→ **AIM OF THE TASK**: The expected response is a copy of every line in the entries below that includes the word "none".

→ **DATA FOR THE TASK**:
╔══
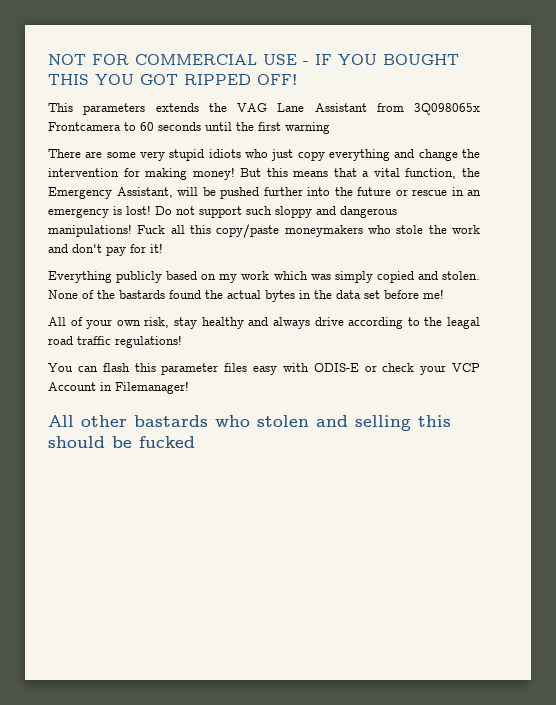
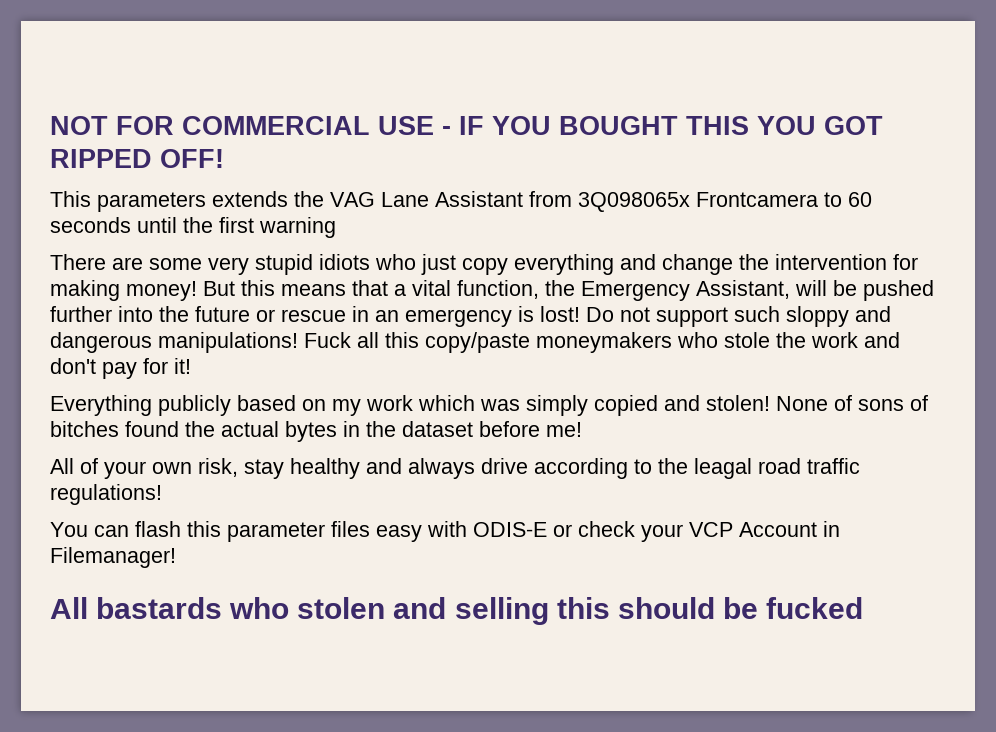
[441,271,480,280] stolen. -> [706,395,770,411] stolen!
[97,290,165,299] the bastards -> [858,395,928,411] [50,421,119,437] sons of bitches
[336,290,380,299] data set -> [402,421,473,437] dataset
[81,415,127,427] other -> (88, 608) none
╚══
╔══
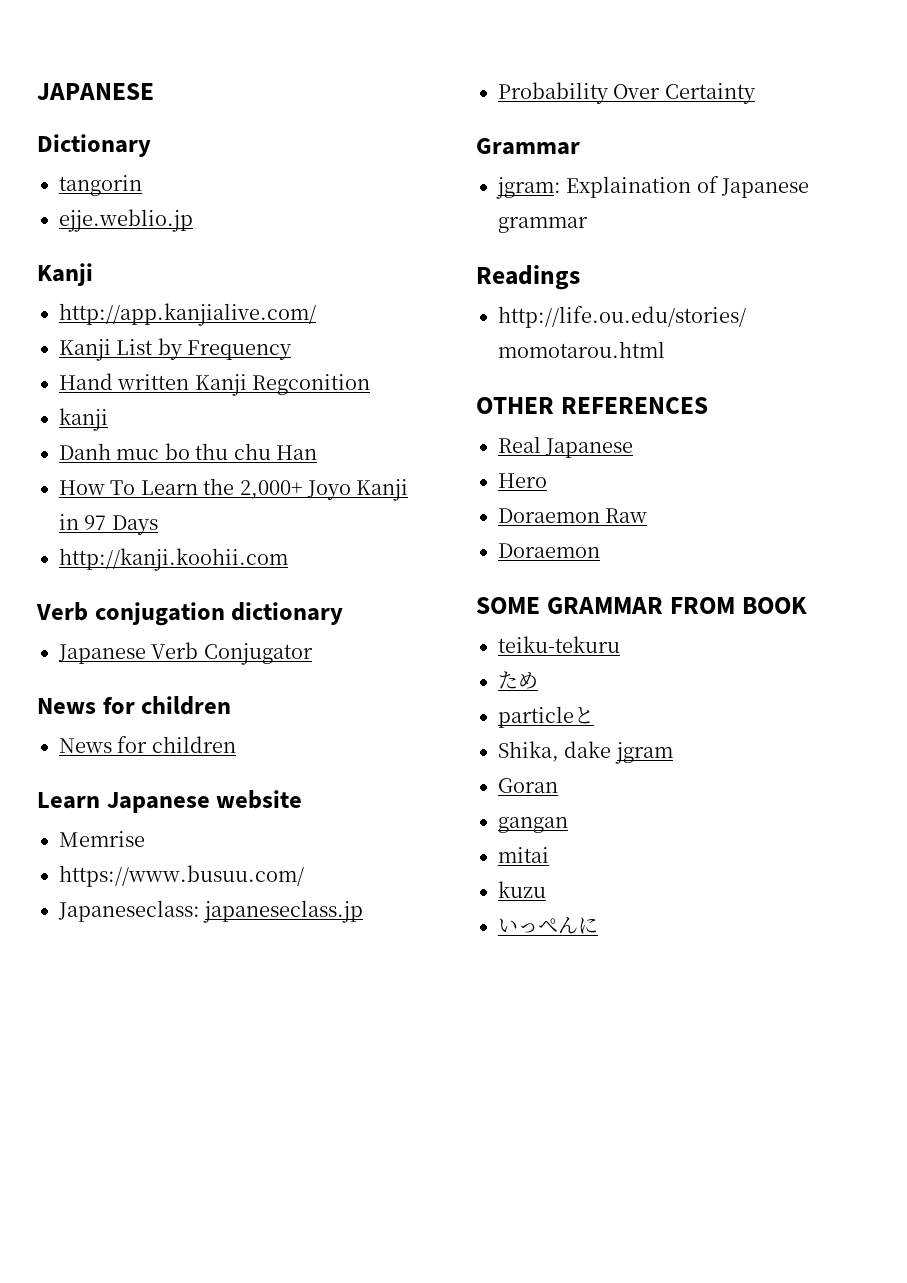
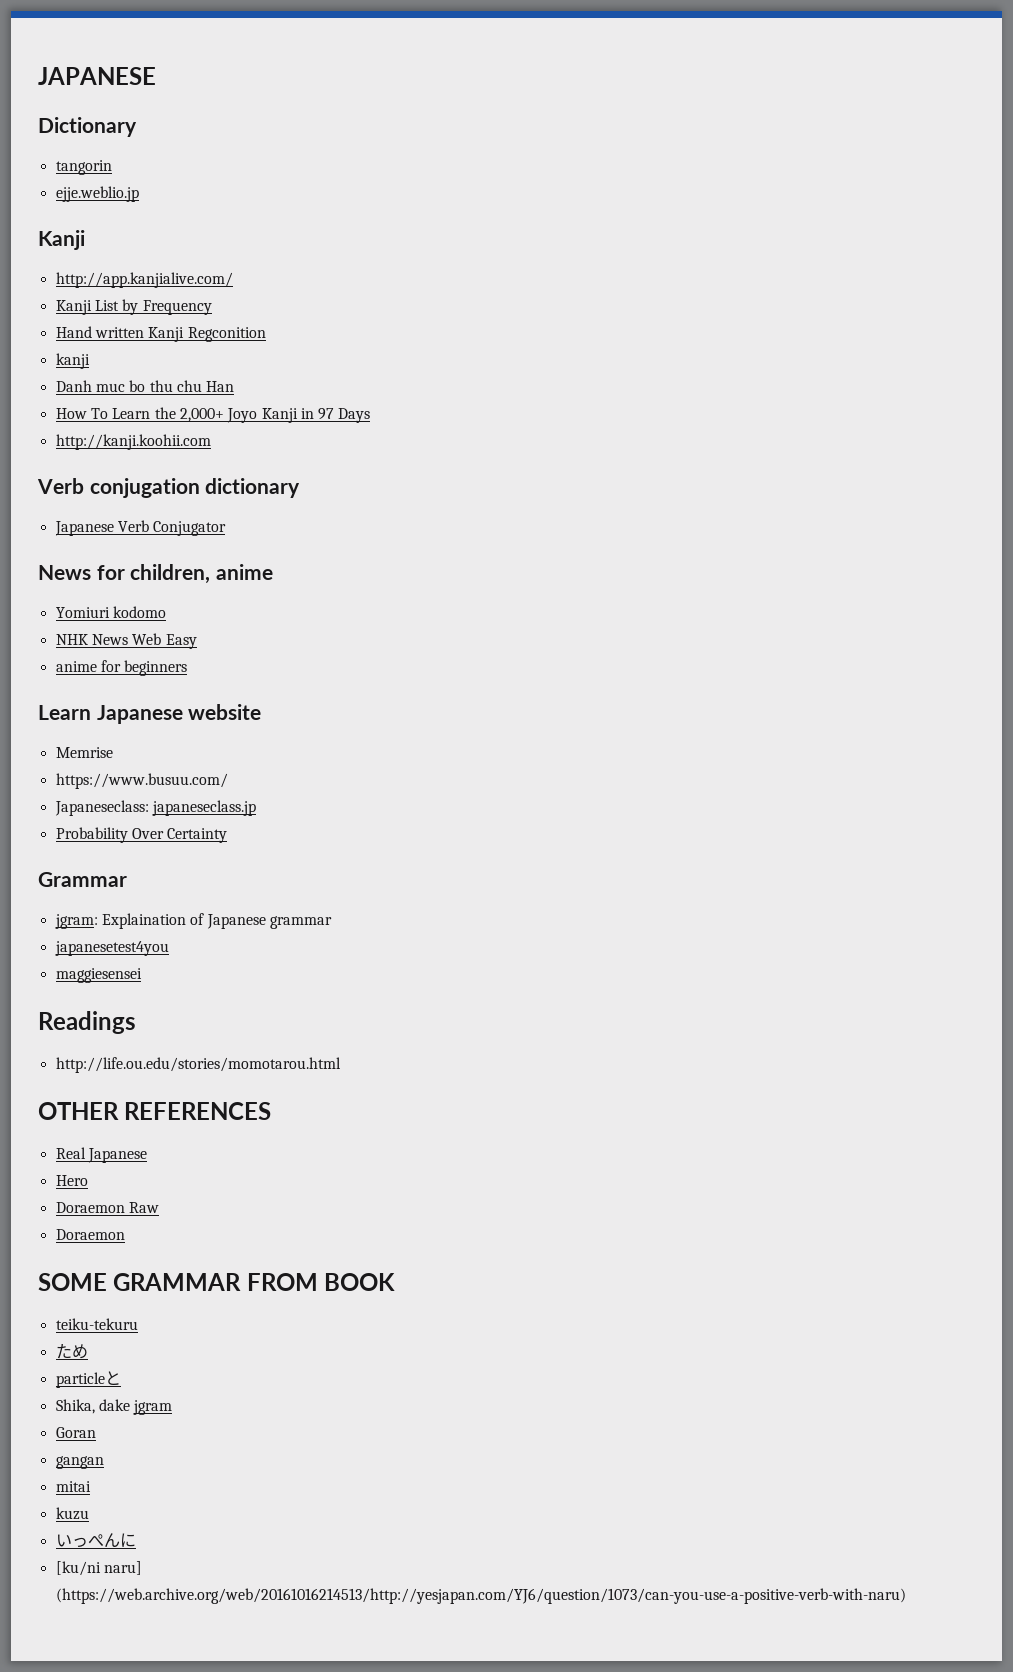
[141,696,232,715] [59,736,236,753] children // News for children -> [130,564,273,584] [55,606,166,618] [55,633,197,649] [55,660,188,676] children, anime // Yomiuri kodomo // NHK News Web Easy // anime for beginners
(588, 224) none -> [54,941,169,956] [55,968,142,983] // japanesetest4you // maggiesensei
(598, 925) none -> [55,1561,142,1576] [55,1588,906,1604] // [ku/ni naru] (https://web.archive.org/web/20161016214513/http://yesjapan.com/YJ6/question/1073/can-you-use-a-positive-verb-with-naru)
╚══
→ **OUTPUT FOR THIS EXERCISE**:
[81,415,127,427] other -> (88, 608) none
(588, 224) none -> [54,941,169,956] [55,968,142,983] // japanesetest4you // maggiesensei
(598, 925) none -> [55,1561,142,1576] [55,1588,906,1604] // [ku/ni naru] (https://web.archive.org/web/20161016214513/http://yesjapan.com/YJ6/question/1073/can-you-use-a-positive-verb-with-naru)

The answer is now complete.